What is Data Quality?

Let's get down to the basics and understand what data quality means. According to an article on DATAVERSITY, the Data Management Body of Knowledge (DMBOK) defines Data Quality (DQ) as "the planning, implementation, and control of activities that apply quality management techniques to data, to assure it is fit for consumption and meet the needs of data consumers." Data quality is high if it is fit for its intended use in operations, decision-making, and planning.

Why Worry about Data Quality in ERP Implementation?

Most of the business processes in an ERP system are interlinked and automated, which means real-time information in an ERP is shared across different functional areas. So, data quality issues in one module will affect the quality of the information and the functioning of other modules in the ERP system.

Effects of poor data quality in ERP systems

  • Increased operational costs (with time and resources spent in detecting and correcting errors)
  • Inefficient decision-making
  • Lowered customer satisfaction
  • Inability to meet data compliance requirements

Apart from these effects, data quality issues, if not fixed, can lead to ERP implementation failure. To-Increase understands that high-quality data is critical for enabling digital businesses and offers a data governance tool, the Data Quality Studio.

Data Quality Studio is a solution for Microsoft Dynamics Finance and Operations (D365FO) to ensure high-quality master data and transactions, improve reliability in reporting, and reduce data entry errors.
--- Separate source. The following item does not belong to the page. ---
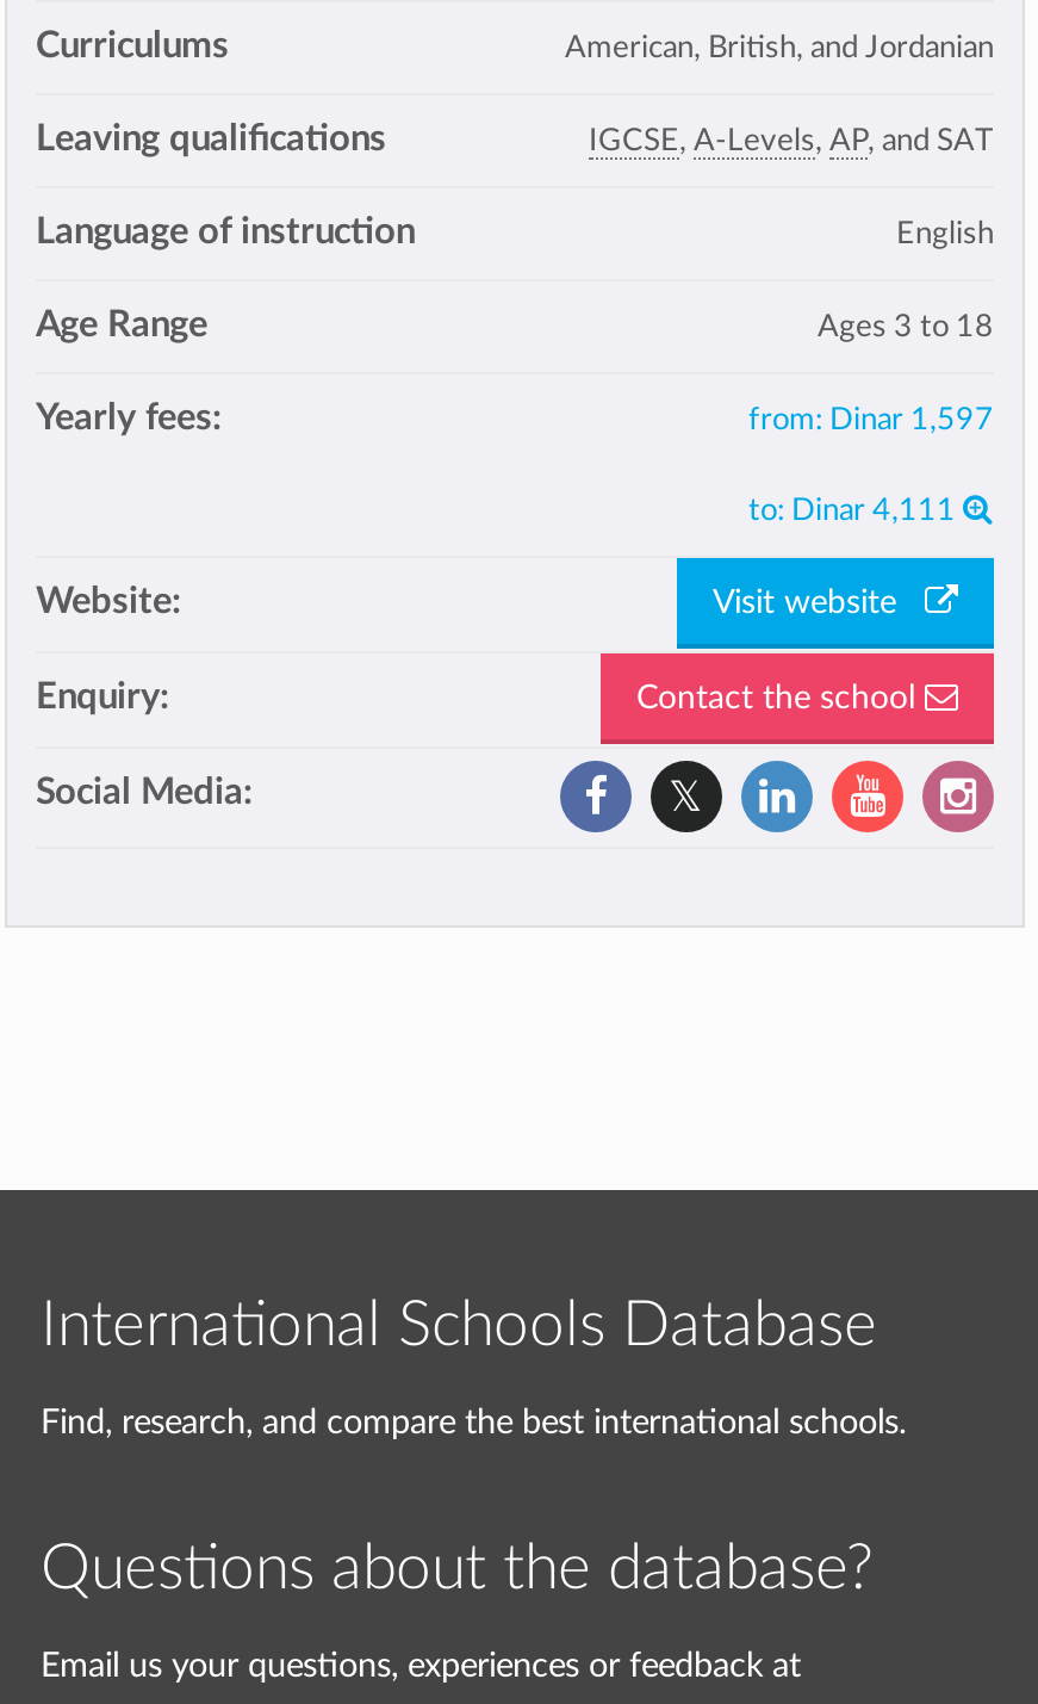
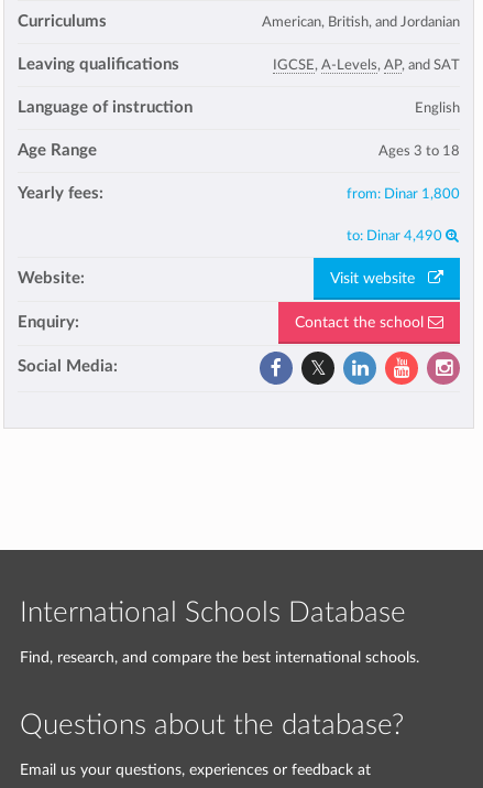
[748,403,994,436] from: Dinar 1,597 -> [347,186,460,201] from: Dinar 1,800
[748,493,956,527] to: Dinar 4,111 -> [347,228,442,243] to: Dinar 4,490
To understand the importance of data quality in ERP, let's look at data quality dimensions.

The Dimensions of Data Quality

A data quality dimension is a feature of data measured or assessed against defined standards to determine data quality. There are six core data quality dimensions, which can help you understand the many ways in which your data could be falling short for successful ERP implementation or data migration.
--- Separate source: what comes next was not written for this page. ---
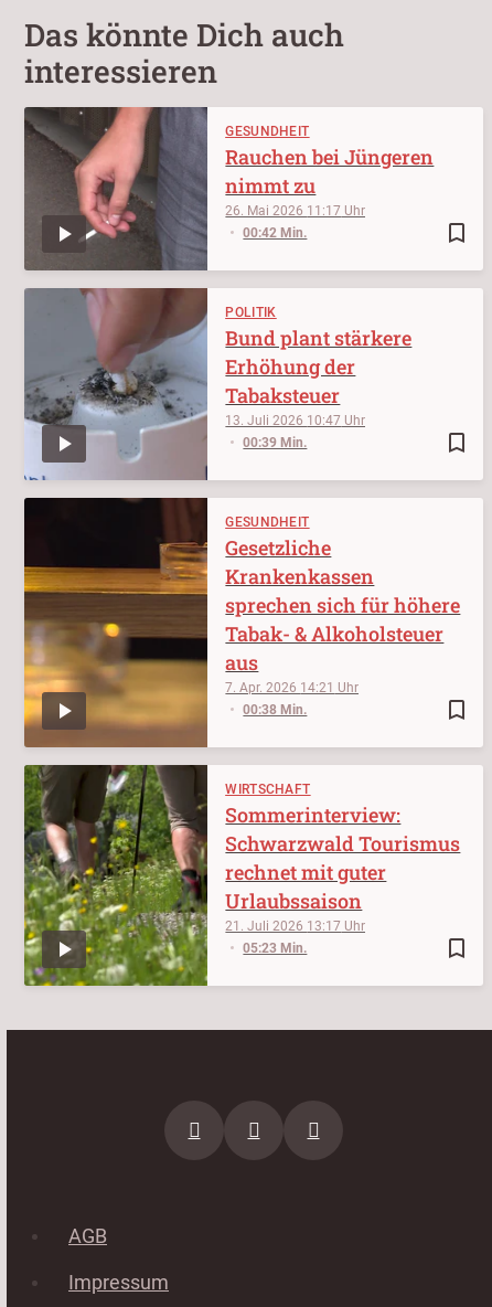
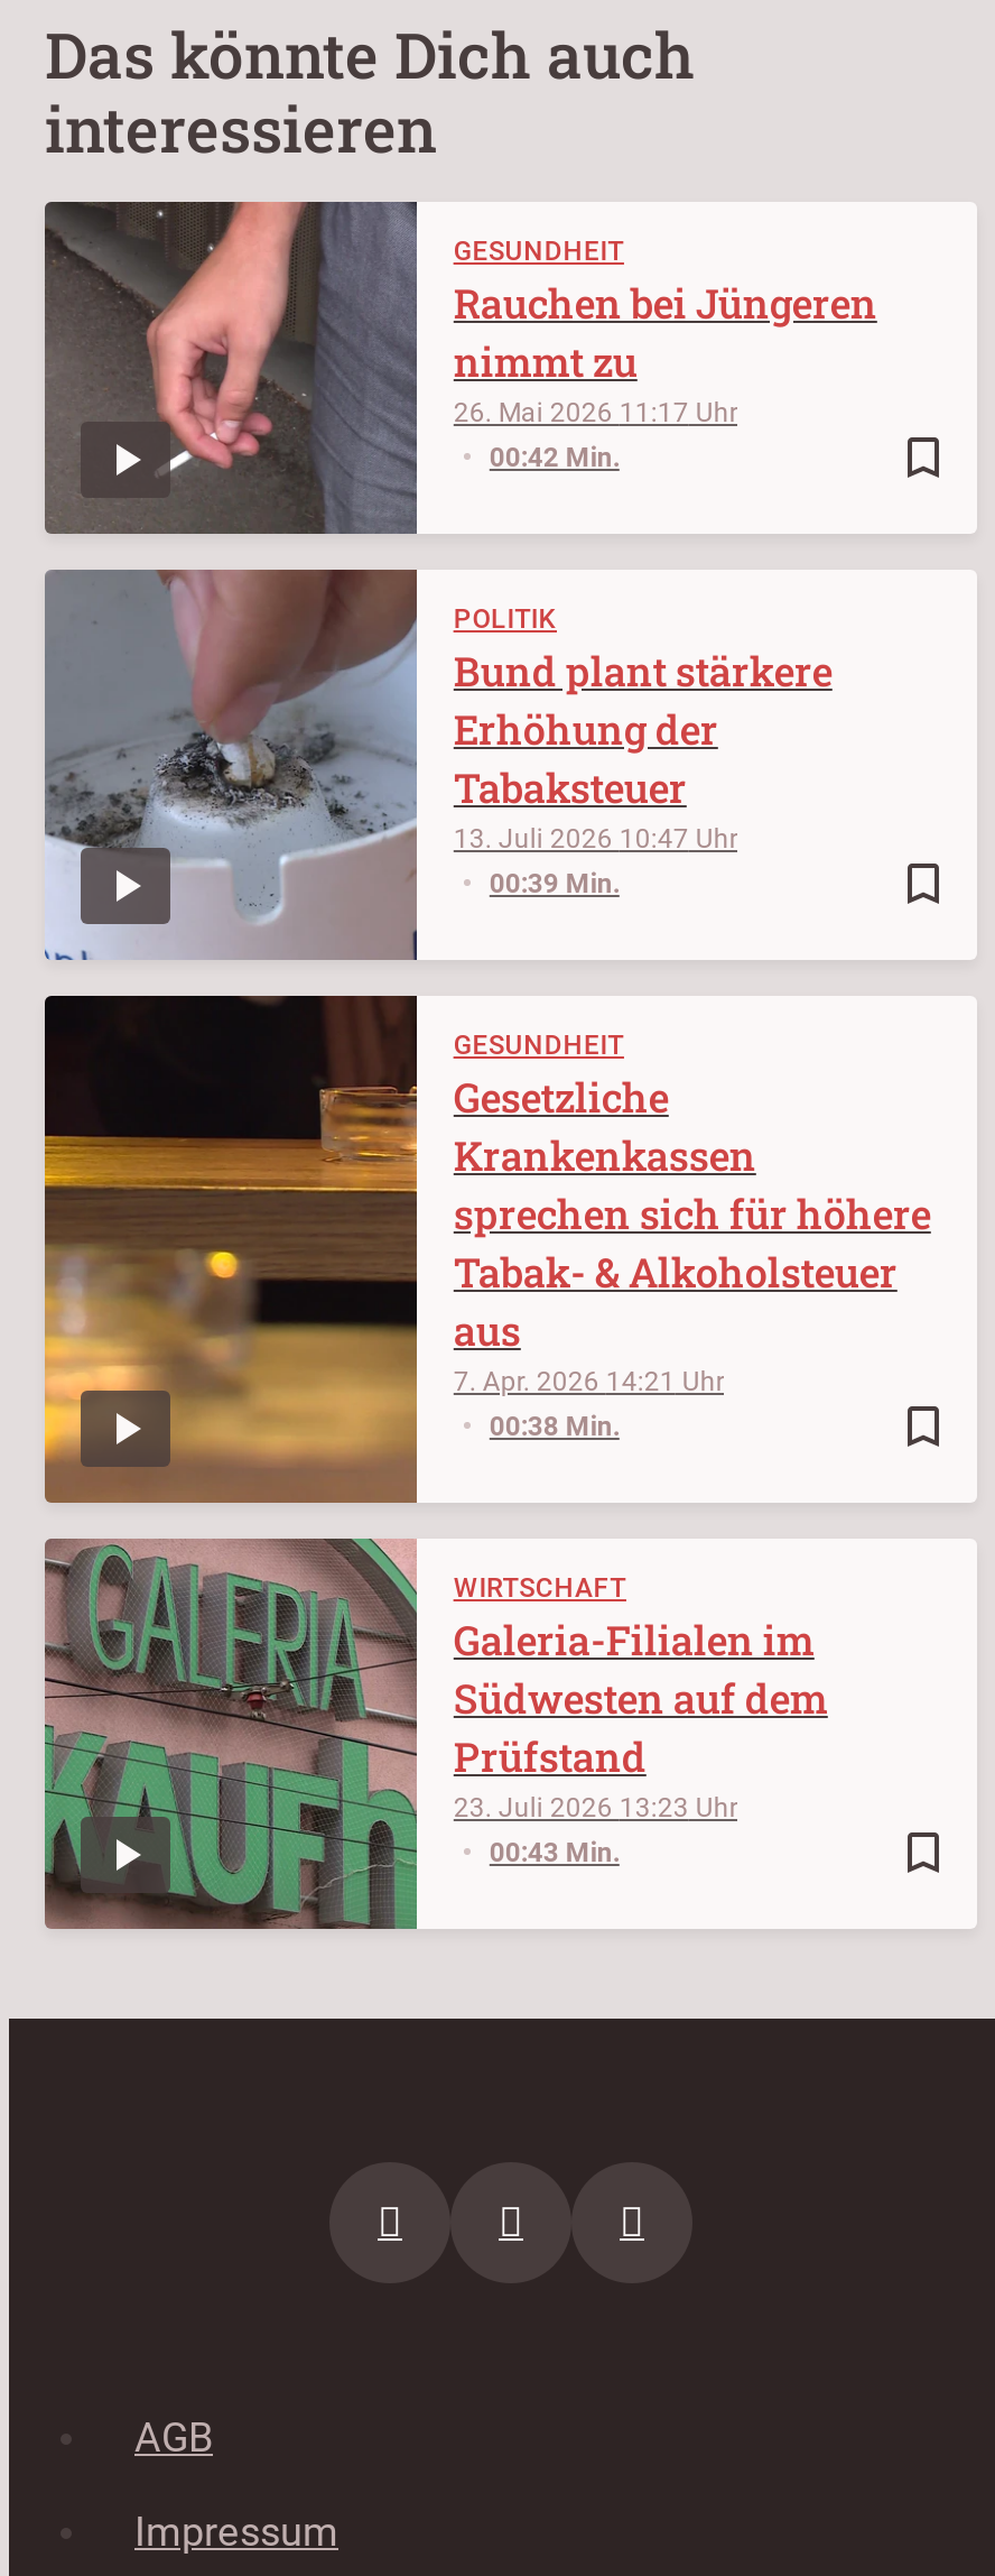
[23,764,341,987] [image] | 21. Juli 2026 13:17 | 05:23 Min. -> [45,1536,689,1931] [image] | 23. Juli 2026 13:23 | 00:43 Min.
[225,801,460,914] Sommerinterview: | Schwarzwald Tourismus | rechnet mit guter | Urlaubssaison -> [454,1612,828,1783] Galeria-Filialen im | Südwesten auf dem | Prüfstand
                                          Data quality dimensions

1. Accuracy

Accuracy refers to the degree to which data describes the real-world scenario. This data quality dimension answers the question, "Is the information correct and relevant to the real world in every dataset?" This data quality dimension highlights the fundamental analysis and profiling required to understand your data set. Before you do any reporting, you need to look closely at each field to ensure its values make sense.

For example, when verifying a customer's email address, you want to check if the domain exists and refers to a real organization. For this purpose, you could ideally set up a web service connection to an email and address validation service provider. Similarly, you need to check if, e.g., the bank account or tax-exempt number is not only meeting a checksum validation but can be verified online or by some authorities.

 

2. Completeness

Data completeness denotes whether the information is comprehensive. This data quality dimension answers the question, "Is all the data that you need available?" Results based on a dataset with missing values could be biased. Missing values can arise due to data entry errors or data collection problems. If information is incomplete, it might be unusable.

Here's an example. Without specific details in master records, there might be errors in processing transactions or missing vital information for analysis purposes. For instance, this could be a payment method or individual dimension values on customer or product master.

As a mitigation measure, with Data Quality Studio, you can set specific fields as mandatory, with validation rules and potentially some conditions.

 

3. Consistency

When organizations move from legacy systems to modern ERP systems such as Microsoft Dynamics 365 F&O, there is a possibility of data inconsistencies creeping in during migration. If data entered in the legacy system did not match the new ERP pattern or the old files had different column names, or the data format is different, all these can cause inconsistencies in data. This data quality dimension answers the following question, "Is there any duplicate or mismatch of data?".

Preventing duplicate records is critical during ERP implementation. For example, we need only one external item ID used per customer or vendor. You then need to set up duplicate check rules. Potentially, you also want to define some checks, but with the option to have exceptions. There might be times when you need to enter bank account numbers across all vendors. But what if there is a chain of companies that uses the same vendor bank account? You can set up an exception with a warning for such scenarios and let the user continue with data entry.

 

4. Integrity

Data integrity refers to whether your data is reliable. It answers the critical question, "Can I trust my data?". Without data integrity, the efficiency of your ERP system and your business as a whole can be affected.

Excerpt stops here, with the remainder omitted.